Da dove ricominciare?

I numeri si trasformano finalmente in persone, quando lasciamo l’ufficio e i ragazzi iniziano a chiedere informazioni o ad invitarci a sederci con loro all’esterno, dove già abbiamo passato diverse ore in mattinata. Dopo due mesi rivediamo S., che è qui da un anno e come unica novità ha una risposta negativa da parte della Commissione: “Il responsabile ha detto che farà vedere la risposta all’avvocato. Io l’ho tradotta anche con l’aiuto di internet ma non so altro”. Come lui sono in tanti a chiederci informazioni sui documenti: un ragazzo nigeriano ci mostra il verbale della sua audizione, tradotto solo in lingua italiana “dopo l’intervista il traduttore mi ha riletto tutto in inglese ma di scritto ho solo questo, è giusto? Io ho perso tutti i documenti quando ero in prigione in Libia, ci sono stato talmente tanto che a volte non mi ricordo nemmeno in che mese siamo quando mi sveglio” ammette. Del suo passaggio in Libia non c’è però traccia nel verbale di audizione, in Commissione nessuno l’ha chiesto e lui ovviamente si è limitato a rispondere alle domande. “Io sono stato in Libia per 6 mesi che mi sono costati anni di vita e lo dirò all’intervista”, spiega invece C., che dal Bangladesh ha ritrovato qui diversi connazionali, “quando non ci torno con la testa sono i dolori rimasti dalle botte che ho preso a farmi ricordare l’inferno che ho lasciato. Anche adesso faccio fatica a camminare.”

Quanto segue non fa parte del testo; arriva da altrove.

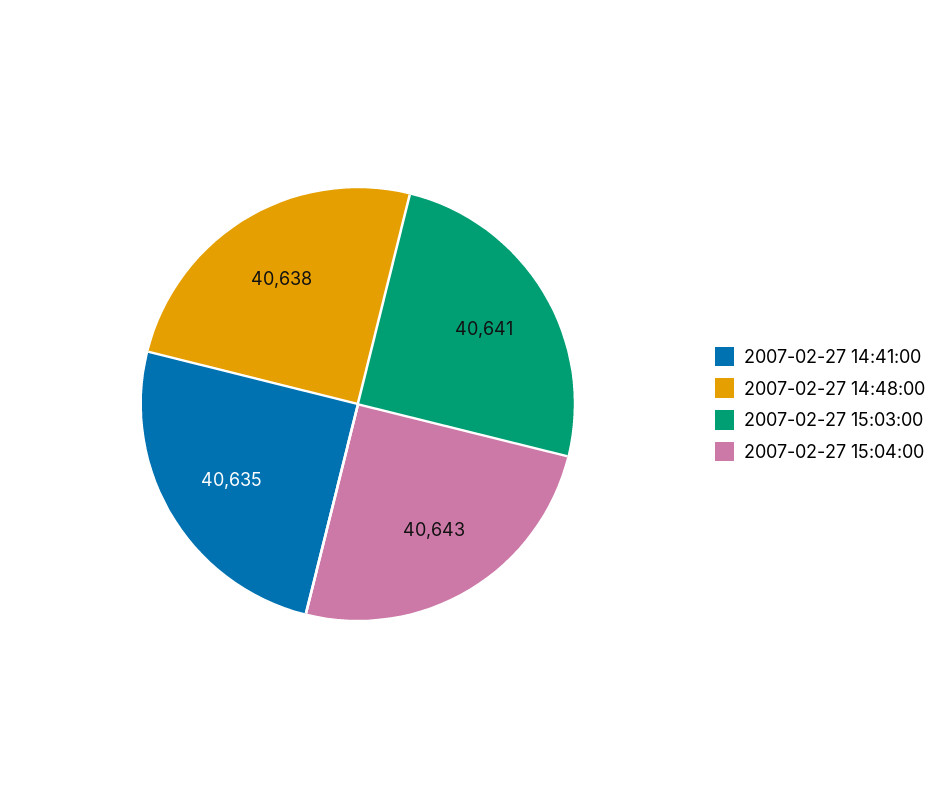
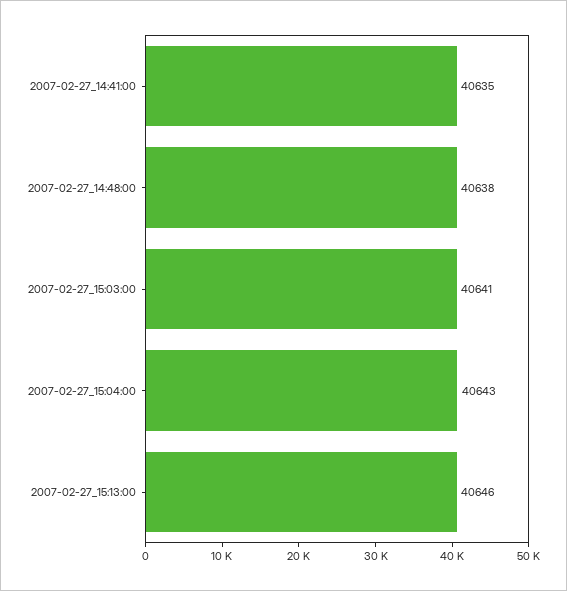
2007-02-27_15:13:00: none -> 40646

Attualmente le nazionalità prevalenti nel centro sono Bangladesh e Pakistan, insieme ad altri migranti provenienti dalla Nigeria, dal Mali, dal Ghana, dalla Libia e un ragazzo iraniano. Almeno quattro degli ospiti presenti sono passati dal carcere, dove hanno passato periodi che vanno da mesi ad un anno perché accusati di essere presunti scafisti. Sappiamo dal responsabile che altri sono invece stati “testimoni”, ma “di sbarchi differenti”, ci viene precisato. Storie di violenza, ricatti, povertà ed abusi che sono iniziate nei paesi di origine e sono continuate spesso anche in Italia quindi, dove pure dopo il carcere continua la discriminazione e l’abbandono. 

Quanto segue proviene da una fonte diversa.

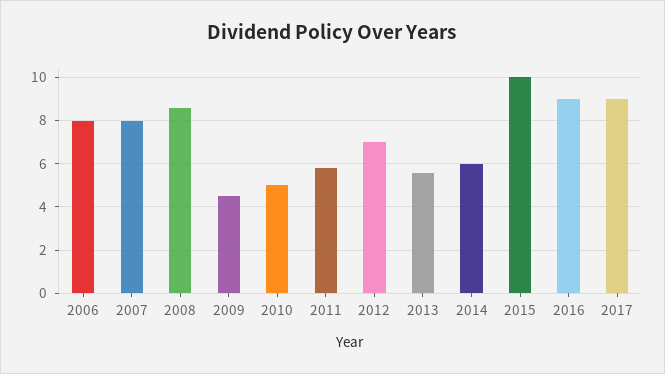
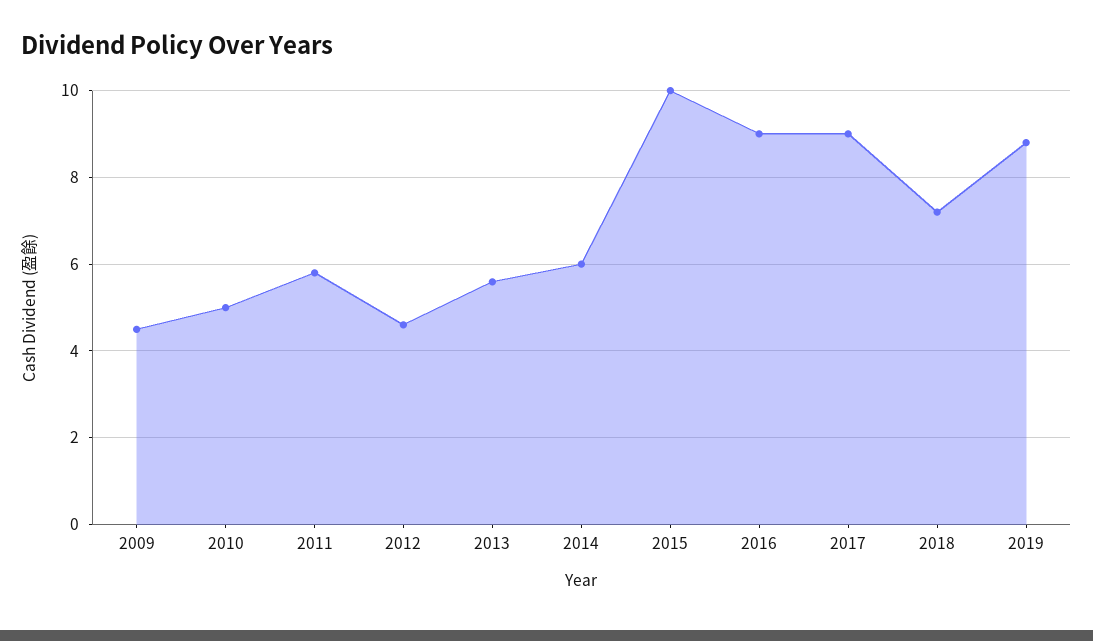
2006: 8 -> none
2007: 8 -> none
2008: 8.5 -> none
2012: 7 -> 4.6
2018: none -> 7.2
2019: none -> 8.8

“Riceviamo ogni mese il pocket money, poi ci danno un aiuto anche per comprare il telefono”, racconta K, “e finalmente possiamo comunicare”, aggiunge indicandoci una fila di persone sedute davanti al televisore ma completamente assorte ed isolate davanti ai loro cellulari. Anche se distanti pochi metri, sembrano lontanissimi dai ragazzi appena arrivati dal porto ed in attesa all’ingresso, che esplorano in silenzio ma con curiosità il nuovo ambiente, forniti di tute e felpe invernali che ci chiediamo come possano essere distribuite in piena estate e con più di trenta gradi. 

“Qui ci dividiamo tra nuovi arrivati e vecchi”, ci dice J, che per tutta la mattinata ha continuato a guardare con sorpresa alla visita di “italiani”; “le nostre storie vengono considerate sulla base dei documenti che abbiamo, non abbiamo o stiamo cercando di ottenere. Molti di noi si sono dati degli altri riferimenti per cercare di ricostruirsi un futuro e a capire da dove ricominciare. Ci proviamo e speriamo di non essere totalmente soli.”